▶ **Task to carry out**
Nothing is needed except the lines below that run from the one with "2014: 108 -> none" through the one with "2024: none -> 103.4", repeated exactly.

▶ **Material for the task**
BEGIN

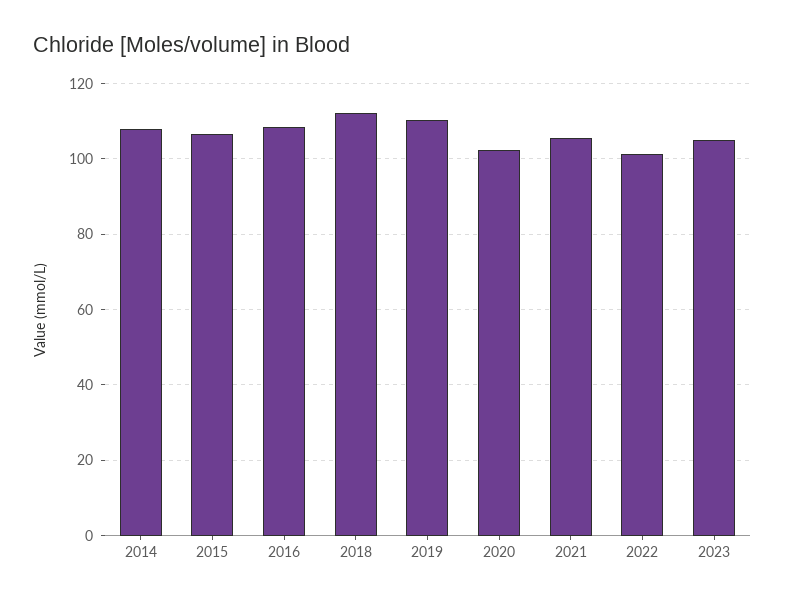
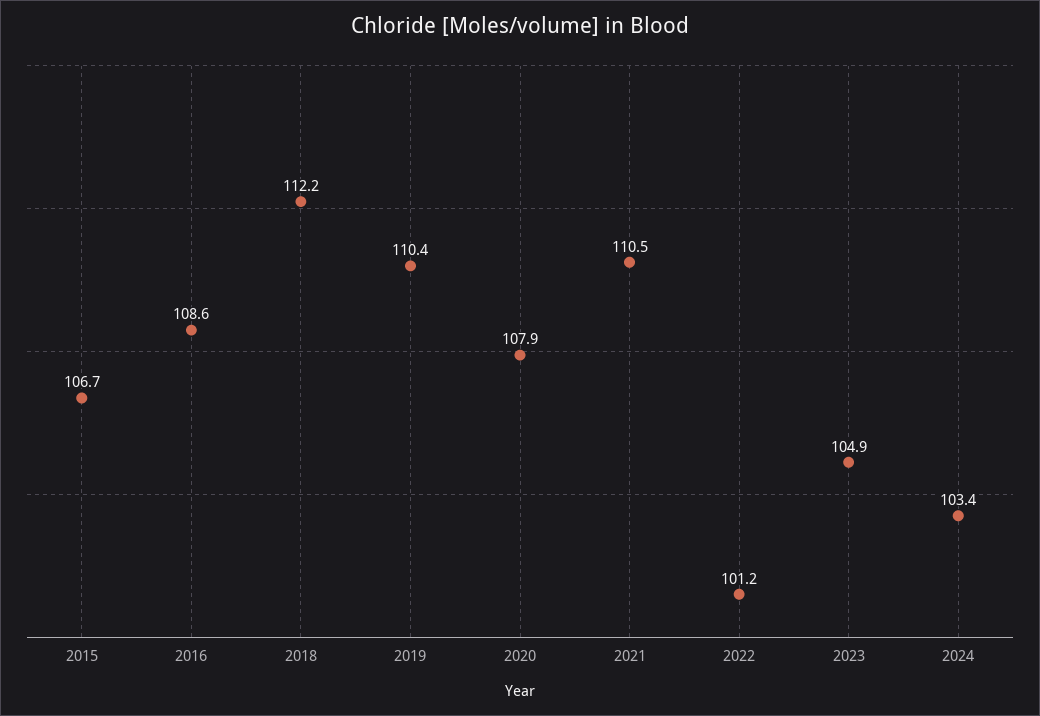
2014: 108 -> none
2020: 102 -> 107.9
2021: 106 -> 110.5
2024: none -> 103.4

END
BEGIN

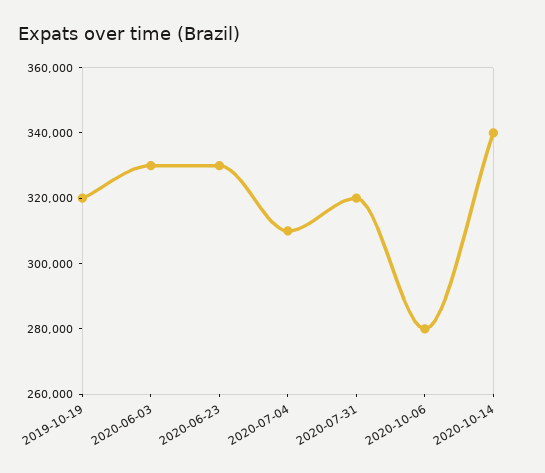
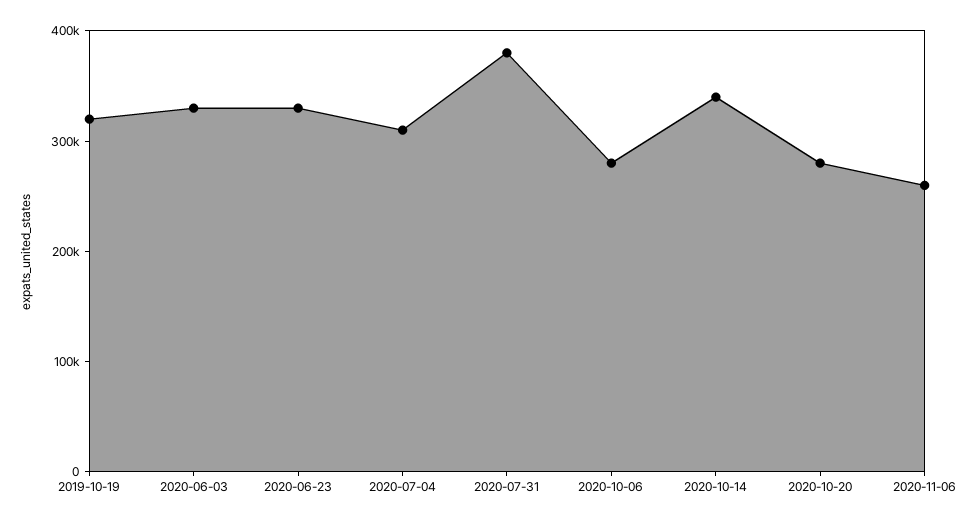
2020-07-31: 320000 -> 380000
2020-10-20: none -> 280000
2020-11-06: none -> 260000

END
BEGIN

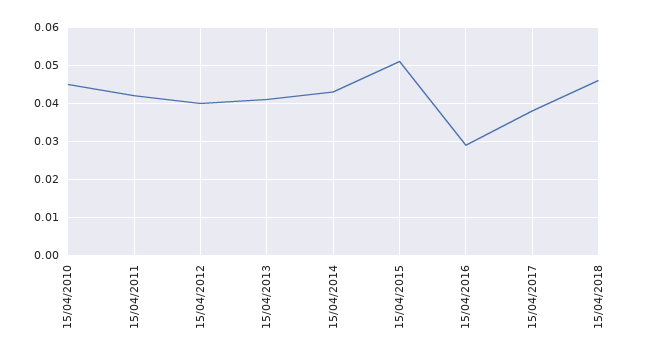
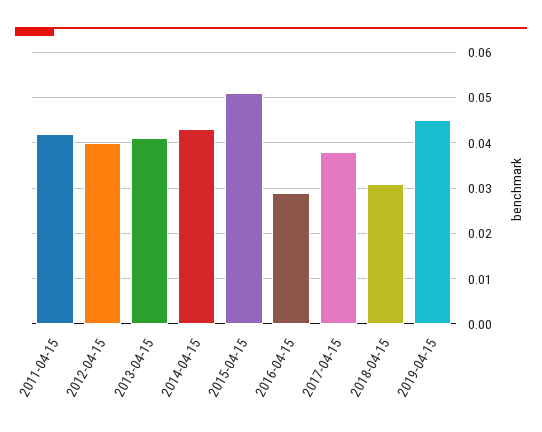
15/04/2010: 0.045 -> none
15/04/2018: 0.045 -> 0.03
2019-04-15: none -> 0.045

END

▶ **Completed exercise**
2014: 108 -> none
2020: 102 -> 107.9
2021: 106 -> 110.5
2024: none -> 103.4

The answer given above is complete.